Wherein said Ganoderic acid T GA-T Ganoderic acid T. (GA-T) or Ganoderic acid Me GA-Me (+)-Ganoderic acid Me (GA-Me) are respectively by extracting (Chem.Pharm.Bull., 34 (5), 2282-2285,1986 in the glossy ganoderma mycelium fermentation; Agric.Biol.Chem., 51 (2), 619-622,1987), purity is greater than 99%, its separated at first evaluation in nineteen eighty-three (Tetrahedron Lett., 24 (10), 1081-1084,1983) and 1987 (Agric.Biol.Chem., 51 (2), 619-622,1987).Said tumor is medically affiliated all kinds of tumors, comprises benign tumor and malignant tumor.And said malignant tumor comprises: malignant melanoma, malignant lymphoma, Alimentary tumor (gastric cancer, intestinal cancer, hepatocarcinoma, carcinoma of gallbladder, cancer of bile ducts, cancer of pancreas), pulmonary carcinoma, breast carcinoma, carcinoma of testis, ovarian cancer, uterus carcinoma, carcinoma of prostate, maxillary cancer, carcinoma of tongue, oral cancer, laryngocarcinoma, thyroid carcinoma, brain tumor, each sarcoid, osteosarcoma, leukemia, nervous system neoplasms, tumor of bladder, skin carcinoma, skin accessory organ's cancer and metastatic carcinoma of skin.

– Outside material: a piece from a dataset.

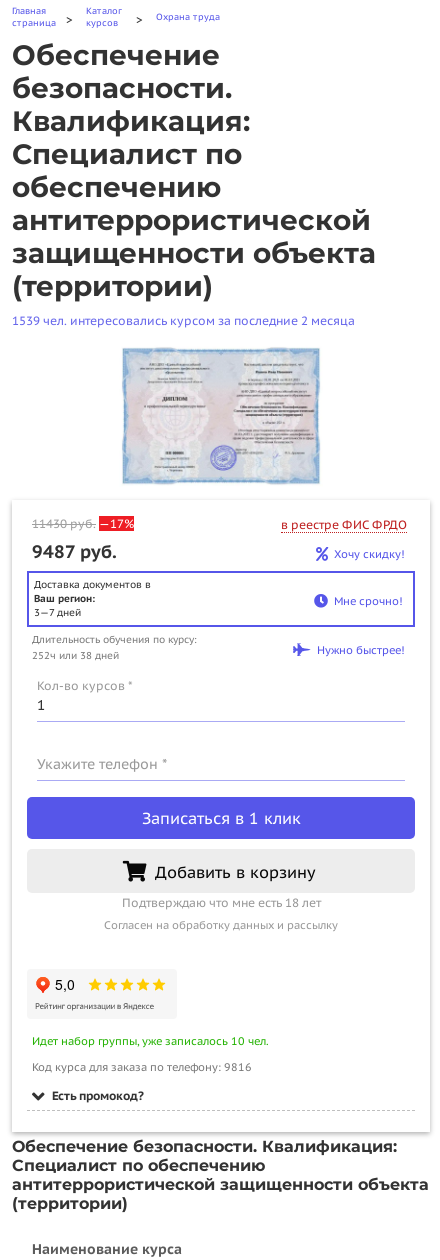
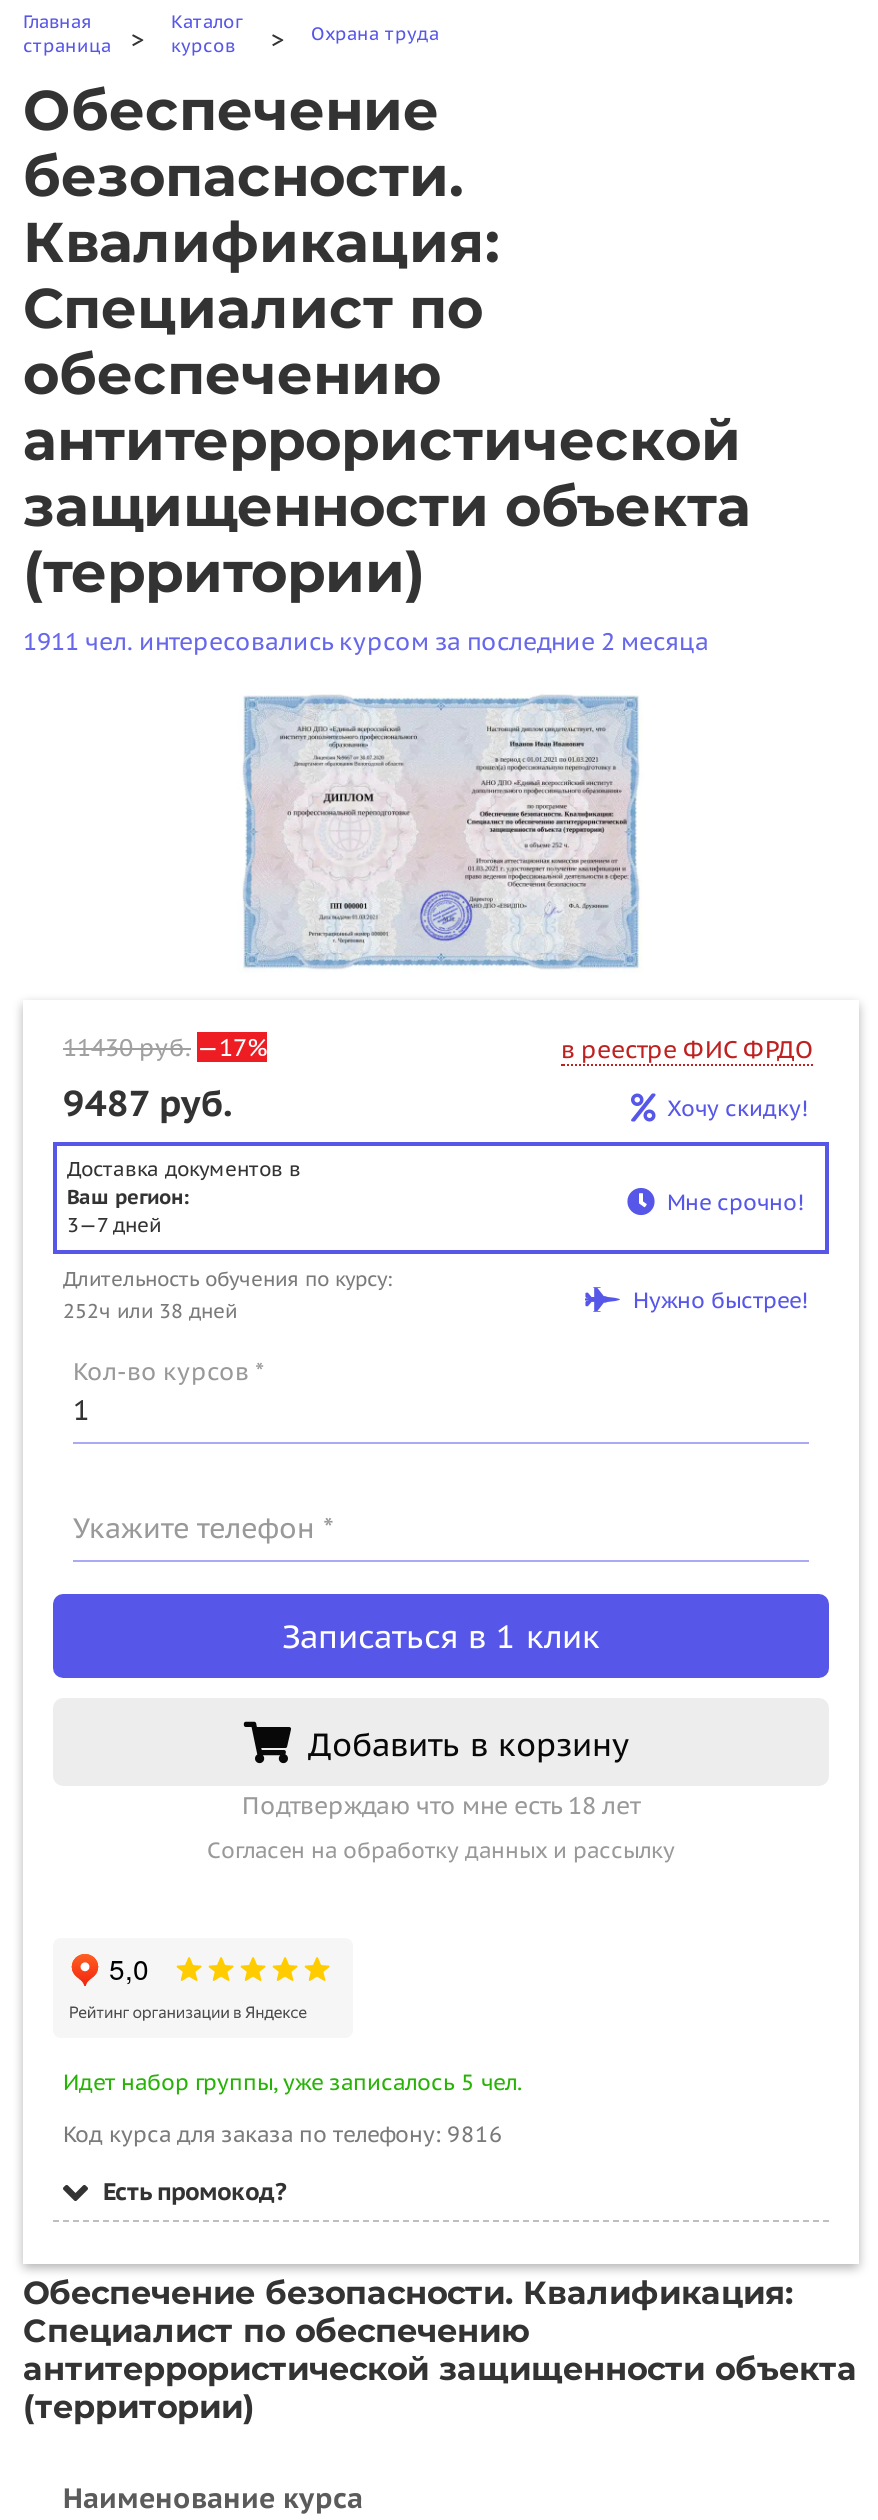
- 1539 чел. интересовались курсом за последние 2 месяца
+ 1911 чел. интересовались курсом за последние 2 месяца

- Идет набор группы, уже записалось 10 чел.
+ Идет набор группы, уже записалось 5 чел.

Tumor growth provided by the invention and inhibition of proliferation agent, low dose of i.e. generation suppresses the effect of kinds of tumor cells growth and has dose dependent, they medicines as the treatment tumor can be applied in the chemotherapy of tumor.
Tumor growth provided by the invention and inhibition of proliferation agent, under the situation of low concentration, has the effect that suppresses tumor cell proliferation, illustrate not only have the effect of killing tumor cell but also the unlimited multiplication capacity that can contain tumor cell, thereby can bring into play the effect of further treating tumor more.
Tumor growth provided by the invention and inhibition of proliferation agent have different cytotoxicities to different human cancer cells with human normal cell, especially to the IC of cancerous cell
50Than Normocellular IC
50Much lower, and both significant differences (p<0.05).
Tumor growth of the present invention and inhibition of proliferation agent, low toxicity is suitable for people and mammal per os or non-oral administration.
Tumor growth provided by the invention and inhibition of proliferation agent do not have specific restriction aspect dosage form, can be used as peroral administration powder, pill, and tablet, solid type preparation such as capsule also can be used as para-oral external agent, and ointment sticks agent, injection.
Tumor growth provided by the invention and inhibition of proliferation agent can cooperate with the auxiliary material that does not influence pharmacotoxicological effect usually and make per os or para-oral preparation.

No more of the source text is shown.